Worrell King of King of Kings Promotions, which stages Western Consciousness annually, was in a good mood when he spoke at the launch of Western Consciousness 2010 last Thursday evening.

"I am not Martin Luther King, but I am Worrell King, so the light is there. This King is seeing the light at the end of the tunnel. That makes me joyful," he told those gathered in the gardens of The Jamaica Pegasus hotel, New Kingston. "The light I am seeing is the changes in the music industry."

King noted that it may not be the huge change that he would like to see "but it is coming - gradually, slowly, it is coming".

Western Consciousness has long been the change he wants to see, the concert billed as 'The Celebration of Good Over Evil' having its 22nd staging on Saturday, May 22, at Paradise Park, Smithfield Road, Savanna-la-Mar. Among those slated to perform are Capleton, Tarrus Riley, Jimmy Riley, Lutan Fyah, Turbulence, Macka B, Lady G, G-Whizz, Lymie Murray, Bescenta, Khago, I-Octane, Chuck Fender (The Living Fire), Noddy Virtue, Leroy Gibbons, Romain Virgo, Duane Stephenson, Peter Metro, Prophecy, Tosh 1, Bugle and Iyahblazze. Backing bands are SANE and Omega Element.

King said,"I am seeing and hearing a new breed, a new crop of artistes. They might not be saying the things that Bob, Peter, Bunny and all the musical heroes say, but they are saying some things. They are cooking. I am getting some cooked food. I am not getting the raw food that some people have given us."

"We have been fed with raw musical food over the years," he continued. "For some reason, the new crop of artistes has decided to cook it. And that is what gives me the energy; that is what gives me the joy in my heart."

Years of hard work

King referred to a Reggae Report magazine from 1989, before he had dreadlocks, citing the story to show that he has long been holding to his musical beliefs.
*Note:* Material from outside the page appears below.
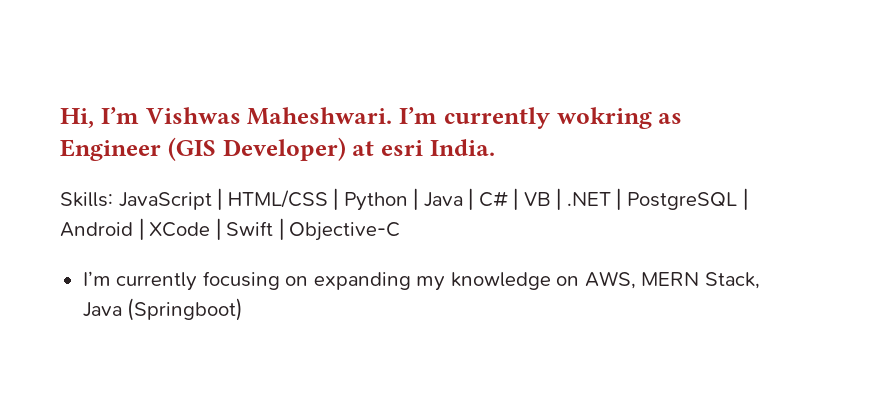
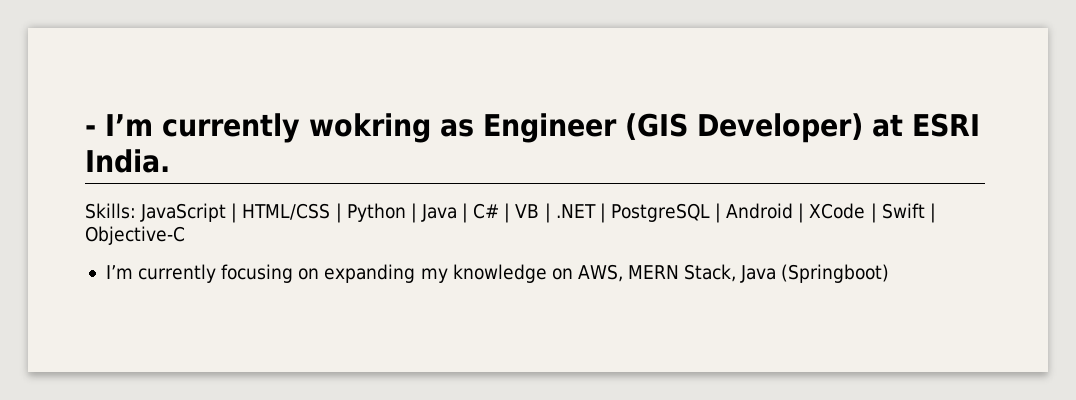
[60,107,393,128] Hi, I’m Vishwas Maheshwari. -> [85,125,96,136] -
[381,140,423,156] esri -> [912,113,980,137] ESRI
"So it's not a fly-by-night thing or we a try make up something. We have been doing it for years, with blood, sweat and tears. Me cry nuff time when me see what we are doing in such a positive way not being accepted," he said.

There are a number of initiatives for Western Consciousness this year, among them school visits to Godfrey Stewart and Petersfield High, which Tarrus Riley has already agreed to do. There is also a Western Consciousness clothing line, in association with Lion Heart (formerly Miguel's designs).

On an evening when the music and speeches alternated, Omega Element band, Jahvante and Turbulence among the former and Rev Canon Perrin the latter, the Broadcasting Commission's Cordel Green spoke to matters of sponsorship and the support of corporate Jamaica which is needed to effect change for the better.

Awards were announced for Elise Kelly of IRIE FM, Charles Campbell of the Jamaica Reggae Industry Association (JARIA) and Freddie McGregor, Chino collecting for his father Freddie. Kelly was also not present to collect her award.

Unity a challenge

Campbell mentioned his sole previous award, "and I had to go to Africa to get it."

"I feel like a young artiste. I have goosebumps," Campbell said. He spoke about young - or relatively young - artistes in another sense as well, saying that "the artistes of today don't get the education that people like Don Drummond and Cedric Brooks got". With that void, they refer to what they see around them, although Campbell made it clear that he is not apologising for any of the lyrics.

"The challenge in the industry is to unite and speak as one voice," Campbell said, noting that is the reason for JARIA's establishment.